Segundo a deputada, no entanto, o governo está com dificuldade de obter maioria para a votação da PEC, o projeto já passou por todas as comissões e se encontra com o presidente da Câmara, o deputado federal Arthur Lira para colocar em votação, o que não foi feito ainda porque o governo teme uma derrota. “Temos, diariamente, duas mil pessoas aqui na frente do Congresso protestando contra essa PEC, a sociedade começa a entender o desastre que significa essa reforma e a pressionar os deputados em suas bases”, salientou Alice Portugal.
Para ela, os movimentos devem apostar na mobilização social como forma de evitar que essa PEC seja posta em votação. Ela acredita que no próximo ano, com a proximidade da eleição, será mais difícil a proposta obter maioria no Congresso, por isso, todas as atenções devem estar voltadas para barrar a votação da PEC ainda este ano.

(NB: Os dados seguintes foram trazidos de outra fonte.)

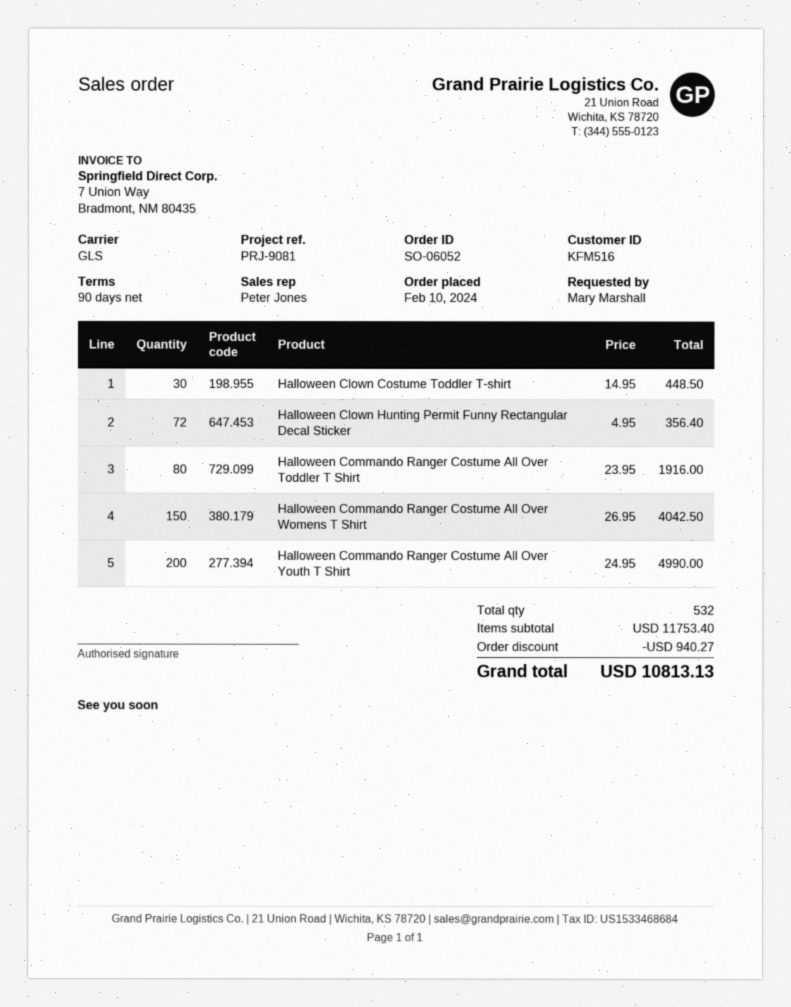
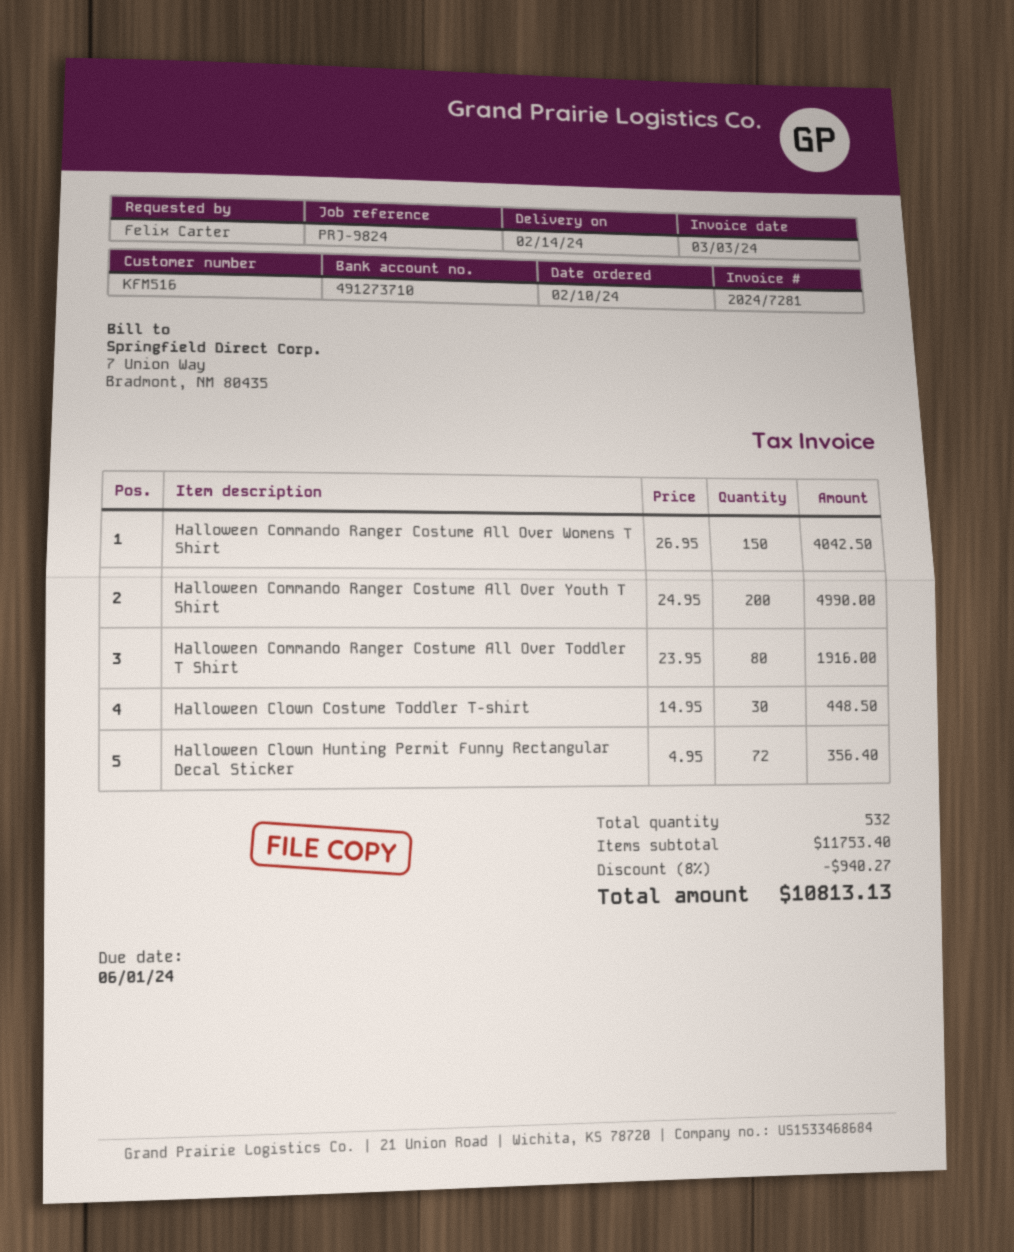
reference: PRJ-9081 -> PRJ-9824
ordered by: Mary Marshall -> Felix Carter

Enfraquecimento da participação social
Gilberto Barichello, por sua vez, chamou a atenção para o “desmonte do conceito de saúde como direito”, embutido na PEC 32, o que leva à “quebra da cidadania” e irá provocar, segundo ele, uma grande fuga da inteligência institucional do Estado. Vai diminuir a eficiência estatal e aumentar a corrupção. “Quem garante a continuidade das políticas públicas não são os altos cargos, mas o serviço público do dia a dia, a inteligência institucional, que será fortemente afetada com essa reforma. No contexto desse modelo, órgãos como o Conselho Nacional de Saúde vão sumir”, alertou.
Para Barichello, o conjunto de reformas promovidas nos últimos anos fizeram a sociedade retroceder e deixar de exercer o controle social sobre as políticas de governo.
“Temos hoje 120 milhões de brasileiros em insegurança alimentar” e não se pode contar com a iniciativa privada para resolver isso, afirmou. Como exemplo da necessidade dessas políticas, citou que no Rio Grande do Sul, 80% dos leitos de UTI criados durante a pandemia foram nos hospitais públicos. Para ele, se dependesse do setor privado, a pandemia teria vitimado muitos mais brasileiros.